An estimated 40 million people are living in modern slavery today, many of whom reside in the Global South where they work as part of western fashion supply chains. Of that 40 million, 71% are female. Modern slavery “covers a set of specific legal concepts including forced labour, debt bondage, forced marriage, slavery, and slavery-like practices and human trafficking.” In an applied sense, this means child labourers forced to pick cotton because their smaller fingers make them more suited to the job, women workers threatened repeatedly with violence and rape if they don’t meet daily quotas, and employees forced to sleep next to their work station to ensure factory owners can squeeze as many workable hours out of them as possible.
According to the Global Slavery Index (GSI), the Global South has the highest prevalence of modern slavery – particularly in Africa (with the worst affected countries being Mauritania, Central African Republic, South Sudan, Somalia, and Eritrea); and the Middle East/Asia (the worst affected areas being Iran, Afghanistan, Pakistan, Cambodia and North Korea). However, this is not a problem limited to the Global South, as there are thousands of modern slaves in the West too. A 2018 report from the GSI found that there were more than 400,000 people living in modern slavery in the United States – that’s 1 in 800 of the population. It also found 136,000 modern slaves in the United Kingdom, around 2.1 victims per 1,000 people.
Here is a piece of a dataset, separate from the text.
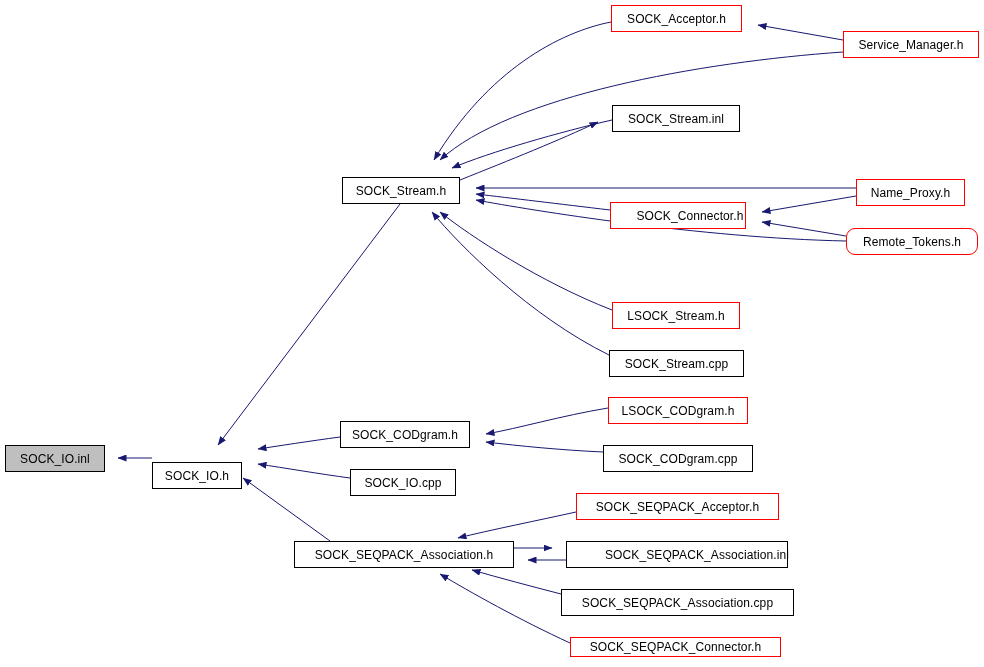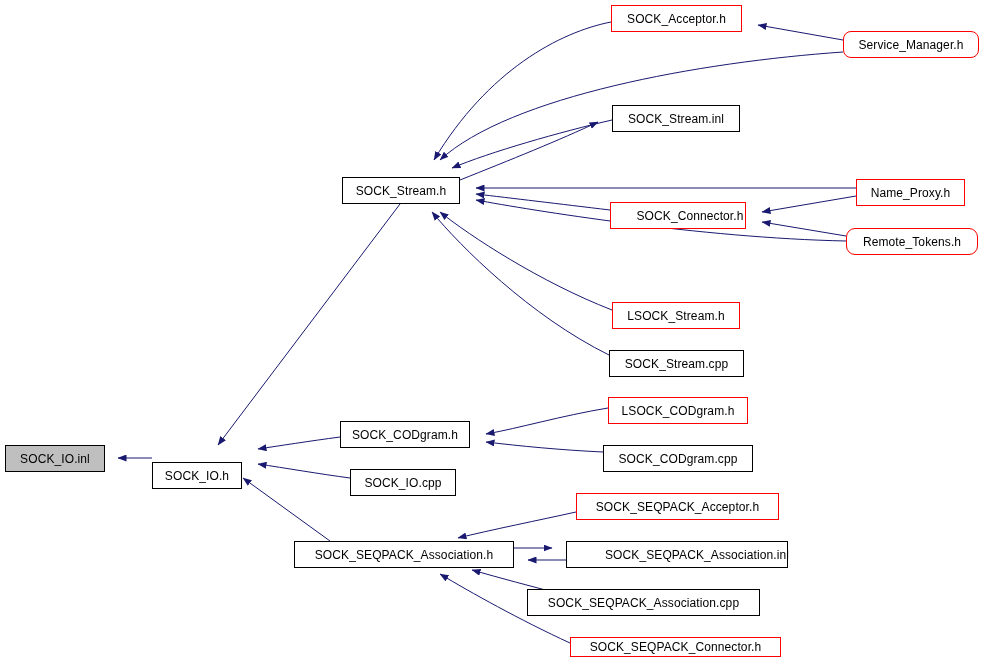"Service_Manager.h" div.node-box { border-radius: 8px -> none }
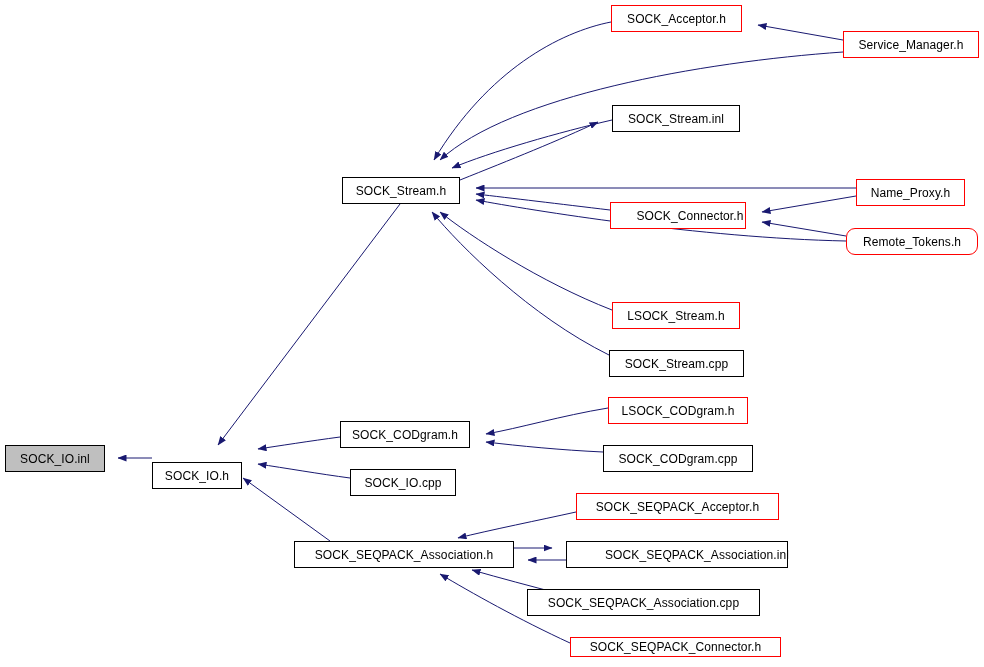"SOCK_SEQPACK_Association.cpp" div.node-box { left: 527px -> 561px }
As previously mentioned, the fashion industry is one of the biggest proponents of modern slavery, and a number of world-renowned brands, like Inditex (Zara, Pull and Bear, Bershka…) and H&M Group (H&M, COS, & Other Stories, Monki…) have been exposed for exploiting modern slaves in the past. Part of the reason instances of slavery are frequently found in the fashion industry is that, the larger a brand is, the less control it has over its supply chain, meaning, as much as the brand may claim to be against unethical practices, illegal activities can slip through the cracks unnoticed. I have previously written a blog post that provides a more detailed look into specific cases of modern slavery and unethical supply chain practices within these brands which you can find here.
While some companies are stepping the right direction in order to root out modern slavery, many brands still refuse to publish supplier lists or even implement any official policies in terms of sustainability. According to Fashion Revolution’s 2018 Fashion Transparency Index, 48 companies out of 250 assessed ranked between 0-10% - these included Amazon, Monsoon Accessorize, Sainsbury’s Tu Clothing, Forever 21, Lacoste, Matalan, Marc Jacobs, Urban Outfitters, Armani, Michael Kors, Chanel, and Dior. A score of between 0-5% means the brands ‘are disclosing nothing at all or a very limited number of policies, which tend to be related to the brand’s job hiring practices or local community engagement activities’; while, 5-10% means they ‘are likely to be publishing some policies for both its own employees and suppliers.’
Slavery is not a thing of the past. Slavery is not an issue that can be toppled in the same way as a statue. Slavery is happening right now. The heavy lifting now lies with these brands – they must hold themselves accountable, actively engage with their supply chain, and bring in third-party auditors to review and root out unethical practices within their business models. As consumers, our power is limited to our pockets – in order to show our disdain for modern slavery we must boycott fast fashion entirely. Only in doing so can we ever hope to move forward in our campaign for civil rights.